A law passed in 2010, Dodd-Frank, designed to reduce corporate and Wall Street fraud, has certainly been making headway toward its intended goals. However, an unintended side effect of the law has been increasing difficulty for small businesses to obtain loans from their community banks and credit unions.
The main reasons? First, because of Dodd-Frank, there are significantly fewer community banks and credit unions in existence. Succumbing to the weight of the regulations, they have either gone out of business completely or been gobbled up by larger regional and national financial institutions. Second, the smaller community banks and credit unions that do remain have become so focused on devoting resources to complying with Dodd-Frank requirements that they have less time and resources to focus on lending to small businesses or are reducing the numbers and types of loans that they do make.
The legislative text of Dodd-Frank totaled approximately 850 pages, and its new rulemakings have created over 20,000 pages of regulatory text. When it was passed, it involved the creation of almost 400 new rules, about 250 of which had been passed by July of this year. As a result, Dodd-Frank is estimated to have created $24 billion in compliance costs and 61 million hours in paperwork burdens.
A recent survey of 6,500 small lenders conducted by the Independent Community Bankers of America (ICBA) looked at the market share of U.S. banks with less than $10 billion in assets and found that their share has been shrinking at a significant rate since the passage of Dodd-Frank. The survey also found that 29 percent of respondents reported that the requirements of Dodd-Frank are restricting their ability to make commercial and farm loans.

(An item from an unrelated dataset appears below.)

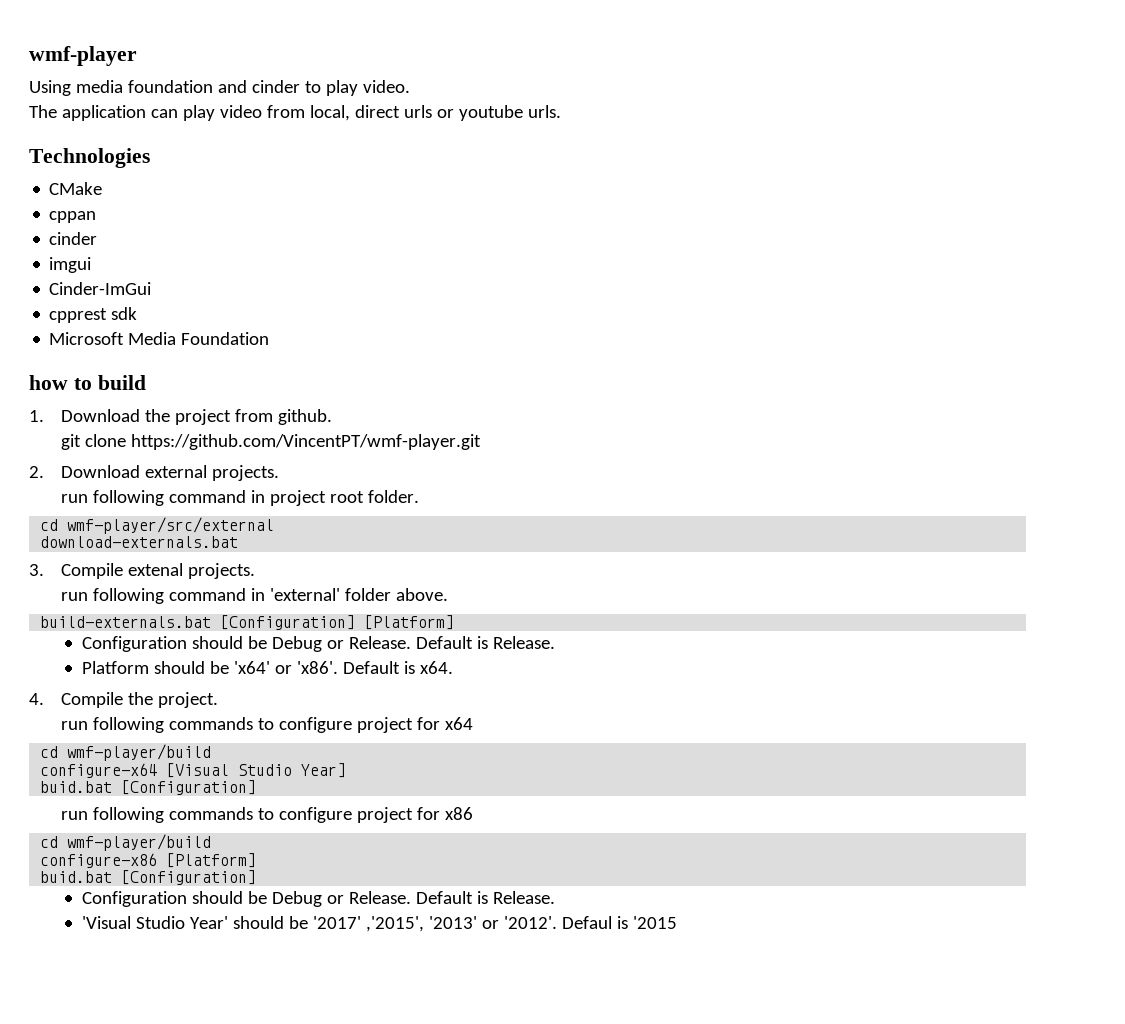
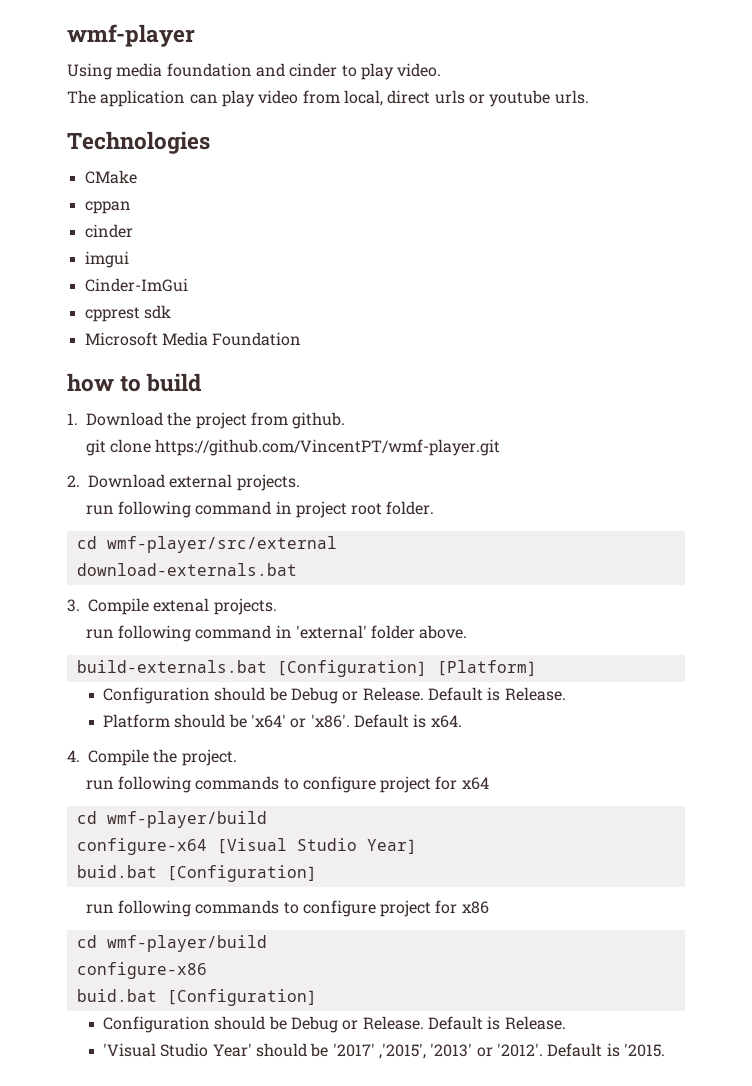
[166,853,257,868] [Platform] -> (207, 970) none
[561,916,677,929] Defaul is '2015 -> [547,1043,665,1057] Default is '2015.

A recent report, "How Are Small Banks Faring Under Dodd-Frank?" published by the Mercatus Center at George Mason University, also found that Dodd-Frank significantly affects small banks and their customers. "A large majority of respondents view Dodd-Frank as more burdensome than the Bank Secrecy Act, and the participating banks reported substantially increased compliance costs in the wake of new regulations," said the report. These costs include hiring new compliance personnel, increased reliance on outside compliance experts, additional resources allocated to compliance, and more time spent by noncompliance employees on compliance. "The increased regulatory burdens have led small banks to reconsider their product and service offerings...," said the report. "The prevailing sentiment among surveyed banks is that regulatory compliance burdens are becoming a growing obstacle to small banks' profitability and their ability to serve their communities."
Experts have been aware of the problem for some time. "As battle-scarred survivors of a financial crisis and deep recession, community bankers today confront a frustratingly slow recovery, stiff competition from larger banks and other financial institutions, and the responsibility of complying with new and existing regulations," said Ben Bernanke, chairman of the Federal Reserve, at a community banking conference in 2013. "Some observers have worried that these obstacles, particularly complying with regulations, may prove insurmountable."
The problem has come to a head recently, though. "Dodd-Frank is a failure that is crippling small lenders under the weight of its regulations," said Rep. Steve Chabot (R-OH), chairman of the House Small Business Committee, at a September 17 hearing of the committee's Subcommittee on Economic Growth, Tax and Capital Access.
"Small financial institutions - our community banks and credit unions - are traditionally the individuals that lend to small firms," said Tom Rice (R-SC), chairman of the subcommittee. "The burdens created by Dodd-Frank are causing many small financial institutions to merge with larger entities or shut their doors completely, resulting in far fewer options where already there were not many options to choose from."
"The exponential growth of regulation in recent years is suffocating community banks' ability to serve their small business customers," said B. Doyle Mitchell, Jr., president and CEO of Industrial Bank (Washington, D.C.), testifying at the hearing on behalf of the ICBA. "Compliance has become a major distraction for community bank managers. Any community banker will tell you that their job has fundamentally shifted from lending and serving customers to struggling to stay on top of ever-changing rules and guidance."
"Capital access for small businesses remains a critical pillar of economic vitality," said Marshall Lux, a senior fellow in the Mossavar-Rahmani Center for Business and Government at Harvard University, and another person testifying at the hearing. As of 2012, banks were the primary financial institution for over 85 percent of small businesses, and 51 percent of small business loans were from community banks, according to Lux.
"Any regulatory requirement is likely to be disproportionately costly for community banks, since the fixed costs associated with compliance must be spread over a smaller base of assets," said Lux. "Regulatory pressures such as those brought about by Dodd-Frank are undermining the competitiveness of community banks, preventing new community banks from forming, and curbing their ability to lend."
Problems are similar for credit unions. According to Scott Eagerton, president and CEO of Dixies Federal Credit Union (Darlington, S.C.), testifying at the hearing on behalf of the National Association of Federal Credit Unions, "(T)he unprecedented new compliance burden placed on credit unions has been immense. The impact of the growing compliance burden is evident as the number of credit unions continues to decline, dropping by more than 17 percent (1,280 institutions) since the second quarter of 2010." Ninety-six percent of those institutions were those with under $100 million in assets.